L’attuale Papa ha recentemente messo in evidenza la fondamentale necessità, per il suo ruolo di Pontefice, di mantenere la libertà di “esprimere la verità” e di promuovere la pace, in un periodo in cui la fede sta affrontando diverse sfide. Questo messaggio è emerso durante un’udienza con l’associazione ‘Pro Petri Sede’, un’organizzazione che sostiene le iniziative caritative del Papa a livello globale.
Il Papa ha esortato i membri di ‘Pro Petri Sede’ a continuare con determinazione il loro fondamentale lavoro di supporto alla Sede Apostolica, suggerendo addirittura di ampliare questa missione se possibile, evidenziando che essa conserva una **straordinaria rilevanza** anche nei tempi moderni. Secondo il Pontefice, il Vescovo di Roma ha ricevuto da Cristo il compito di unire i fedeli e diffondere il messaggio del Vangelo di salvezza in tutte le nazioni, e questo carisma implica una libertà totale nel perseguire tale obiettivo.
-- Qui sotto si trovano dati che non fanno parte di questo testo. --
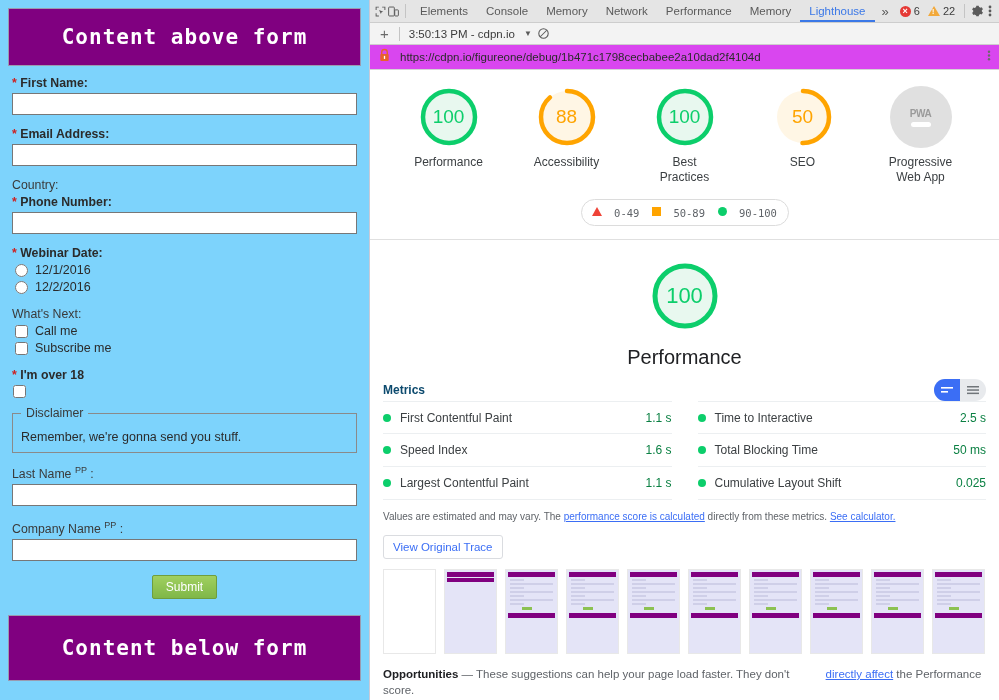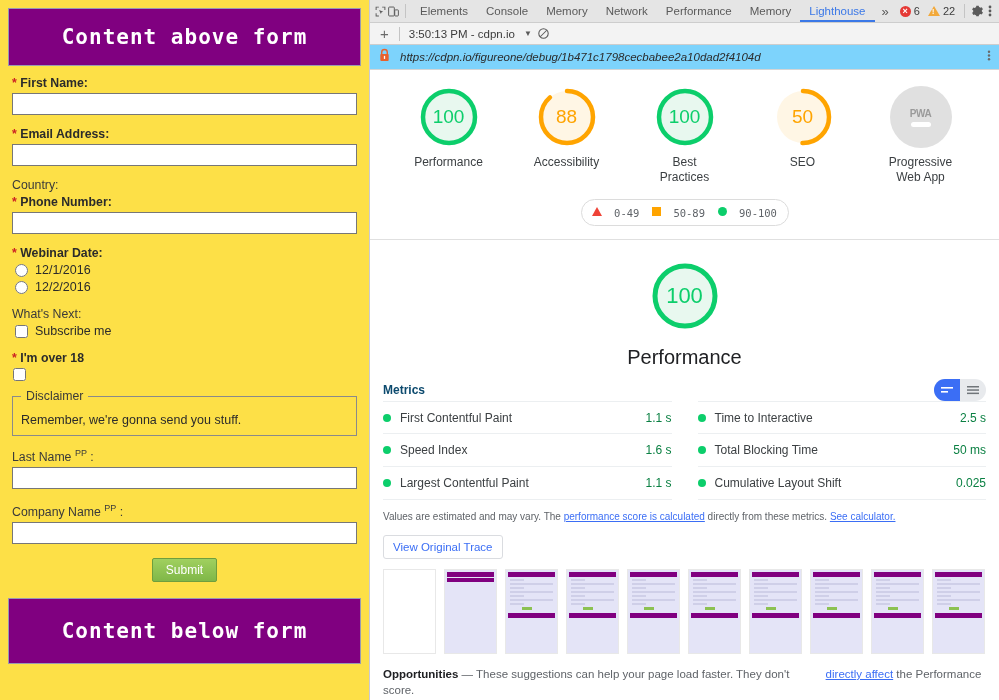--- a/index.html
+++ b/index.html
@@ -15,7 +15,7 @@
   
   #page-pane {
     width: 370px; height: 700px;
-    background: #fde047;
+    background: #7dd3fc;
     border-right: 1px solid #c9c9d6;
     overflow: hidden;
     position: relative;

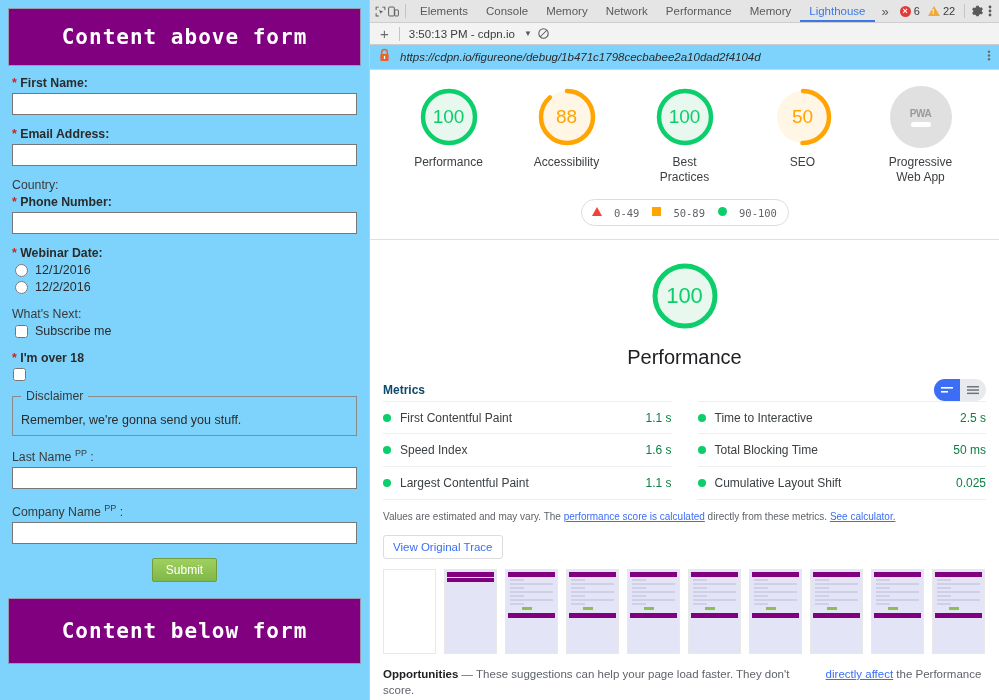--- a/index.html
+++ b/index.html
@@ -127,8 +127,7 @@
   .url-bar {
     height: 25px; flex: 0 0 25px; display:flex; align-items:center;
     border-bottom: 1px solid #d5d5d5; padding: 0 8px; gap: 9px;
-    background: #7dd3fc;
-    font-style: italic;
+    background: #d946ef;
   }
   .url-text { font-size: 11.5px; color: #2b2b2b; flex: 1 1 auto; overflow:hidden;
               white-space: nowrap; text-overflow: ellipsis; }

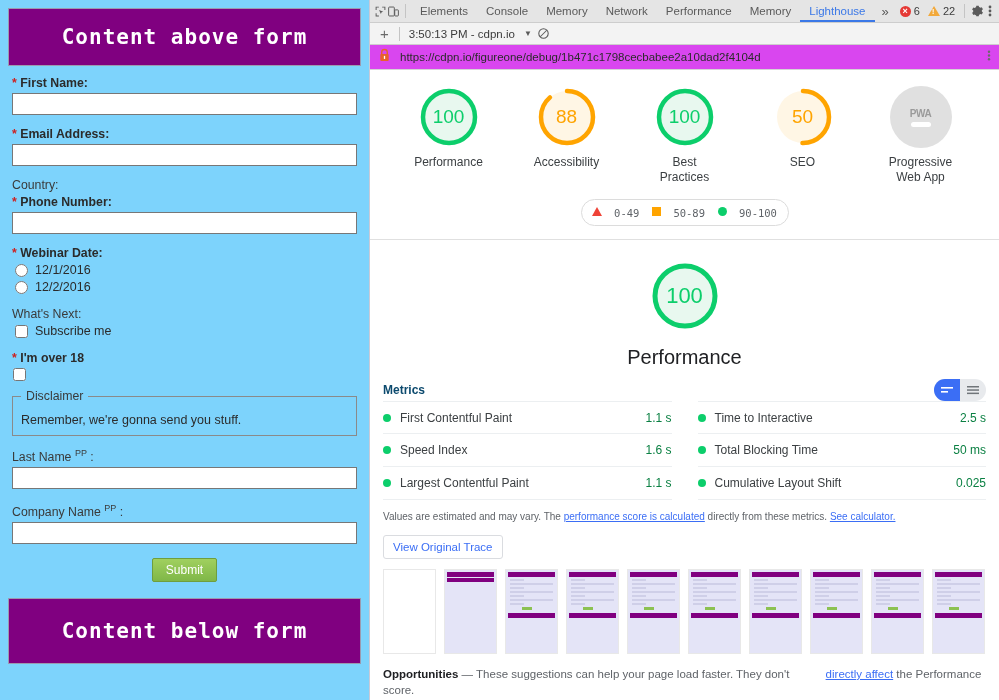--- a/index.html
+++ b/index.html
@@ -276,6 +276,10 @@
     <div class="fld-label plain">What's Next:</div>
     <label class="check-row">
       <input type="checkbox" style="">
+      <span>Call me</span>
+    </label>
+    <label class="check-row">
+      <input type="checkbox" style="">
       <span>Subscribe me</span>
     </label>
Tuttavia, il Papa ha anche fatto presente che l’annuncio del Regno di Dio è ostacolato in molte parti del mondo e in numerosi modi. Per questo motivo, ha sottolineato l’importanza che il “successore di Pietro” mantenga la sua **piena libertà** di esprimere la verità, di denunciare l’ingiustizia e di difendere i diritti dei più vulnerabili. Secondo lui, in questi tempi complessi e tumultuosi, è essenziale che la figura del Pontefice possa **promuovere la pace e l’amore** di Gesù Cristo, morto e risorto, che rappresenta l’unica speranza per raggiungere una **umanità riconciliata**.
In conclusione, il Pontefice ha lanciato un appello a tutti i fedeli affinché si uniscano in questo sforzo di **sostegno reciproco e comunione**, essenziale per affrontare le sfide attuali. La sua chiamata rimarca un importante valore: la **fede e la verità** devono sempre prevalere, garantendo che nessuno possa essere privato della speranza e della dignità conferita da Dio.